The size of the block proof is a big concern, even if we take contract storage component. I see two potential ways to bringing it down:
- Introducing a bit more “statefullness” into the stateless clients. What if the most of the clients are keeping N last block proofs (N could be 1, 2, 3…). Then, if you (as in an Ethereum node) know that your peer keeps that many past block proofs, you may choose only to send the part of the block proof that is not contained in those N recent ones. Your peer will be able to reconstruct the full block proof on its own. There needs to be more analysis on how beneficial this strategy is.

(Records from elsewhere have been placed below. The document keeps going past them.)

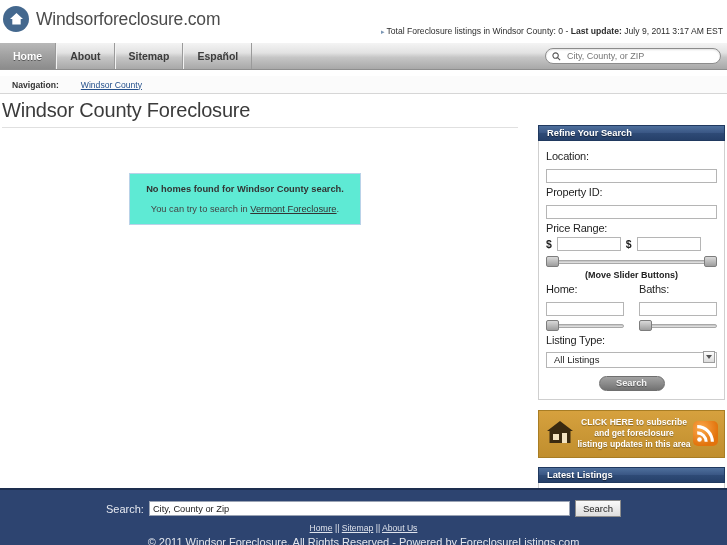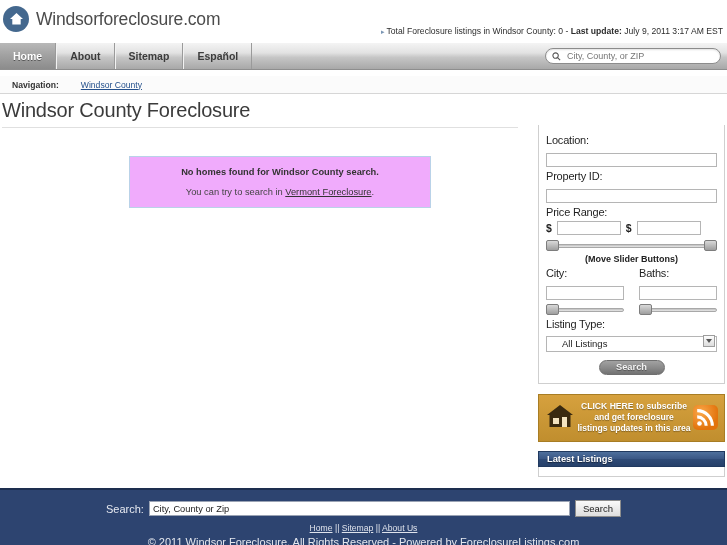--- a/index.html
+++ b/index.html
@@ -105,24 +105,24 @@
   #title-rule {
     position: absolute; left: 2px; top: 127px; width: 516px; height: 1px;
     background: #e0e0e0;
   }
 
   
   #content {
     position: absolute; left: 0; top: 130px; width: 534px; height: 350px;
   }
   #noresults {
-    position: absolute; left: 129px; top: 26px;
-    width: 302px; height: 52px;
+    position: absolute; left: 129px; top: 43px;
+    width: 232px; height: 52px;
     border: 1px solid #b9d2e8;
-    background: #f0abfc;
+    background: #5eead4;
     display: flex; flex-direction: column;
     align-items: center; justify-content: center;
   }
   #noresults-title {
     font-size: 9.3px; font-weight: bold; color: #333; margin-bottom: 10px;
   }
   #noresults-sub { font-size: 9.3px; color: #444; }
   #noresults-sub a { color: #333; text-decoration: underline; cursor: pointer; }
 
   
@@ -184,21 +184,21 @@
   .bb-col .txtinput { width: 78px; }
   .bb-slider { position: relative; width: 78px; height: 11px; margin-top: 4px; }
   .bb-slider .slider-line { top: 4px; }
   .bb-slider .slider-knob { left: 0; }
 
   .sel-wrap { position: relative; margin-top: 2px; }
   select.listing-select {
     width: 100%; height: 16px;
     font-family: "Liberation Sans", sans-serif; font-size: 9.5px;
     border: 1px solid #b5b5b5; background: #ffffff; color: #222;
-    padding-left: 15px; outline: none;
+    padding-left: 7px; outline: none;
     -webkit-appearance: none; appearance: none;
   }
   .sel-arrow {
     position: absolute; right: 2px; top: 2px; width: 12px; height: 12px;
     background: linear-gradient(to bottom,#fdfdfd,#dcdcdc);
     border: 1px solid #9d9d9d;
     display: flex; align-items: center; justify-content: center;
     pointer-events: none;
   }
   .sel-arrow i {
@@ -328,20 +328,23 @@
   <div id="content">
     <div id="noresults">
       <div id="noresults-title">No homes found for Windsor County search.</div>
       <div id="noresults-sub"><span>You can try to search in </span><a>Vermont Foreclosure</a><span>.</span></div>
     </div>
   </div>
 
   <div id="sidebar">
 
     <div class="panel">
+      <div class="panel-head">
+        <span class="panel-head-text">Refine Your Search</span>
+      </div>
       <div class="panel-body">
 
         <div class="field-label">Location:</div>
         <input class="txtinput" type="text" style="">
 
         <div class="field-label">Property ID:</div>
         <input class="txtinput" type="text" style="">
 
         <div class="field-label">Price Range:</div>
         <div class="price-row">
@@ -353,21 +356,21 @@
 
         <div class="slider-track">
           <div class="slider-line"></div>
           <div class="slider-knob knob-left"></div>
           <div class="slider-knob knob-right"></div>
         </div>
         <div class="slider-hint">(Move Slider Buttons)</div>
 
         <div class="bb-row">
           <div class="bb-col">
-            <div class="field-label">City:</div>
+            <div class="field-label">Home:</div>
             <input class="txtinput" type="text" style="">
             <div class="bb-slider">
               <div class="slider-line"></div>
               <div class="slider-knob"></div>
             </div>
           </div>
           <div class="bb-col">
             <div class="field-label">Baths:</div>
             <input class="txtinput" type="text" style="">
             <div class="bb-slider">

- Use of STARK proofs to compress the now variable “hashes” part of the block proof to a proof of the constant size (the “state of the art” STARKs have the proof size of around 60k as far as I know). This would require more research and development though, like creation of STARK circuits for Keccak256, for example, seeing how much overhead the prover will have, would we need a GPU to accelerate the prover, to seal the block quickly enough…
Perhaps, the part 2 is coming, with updates and more thoughts.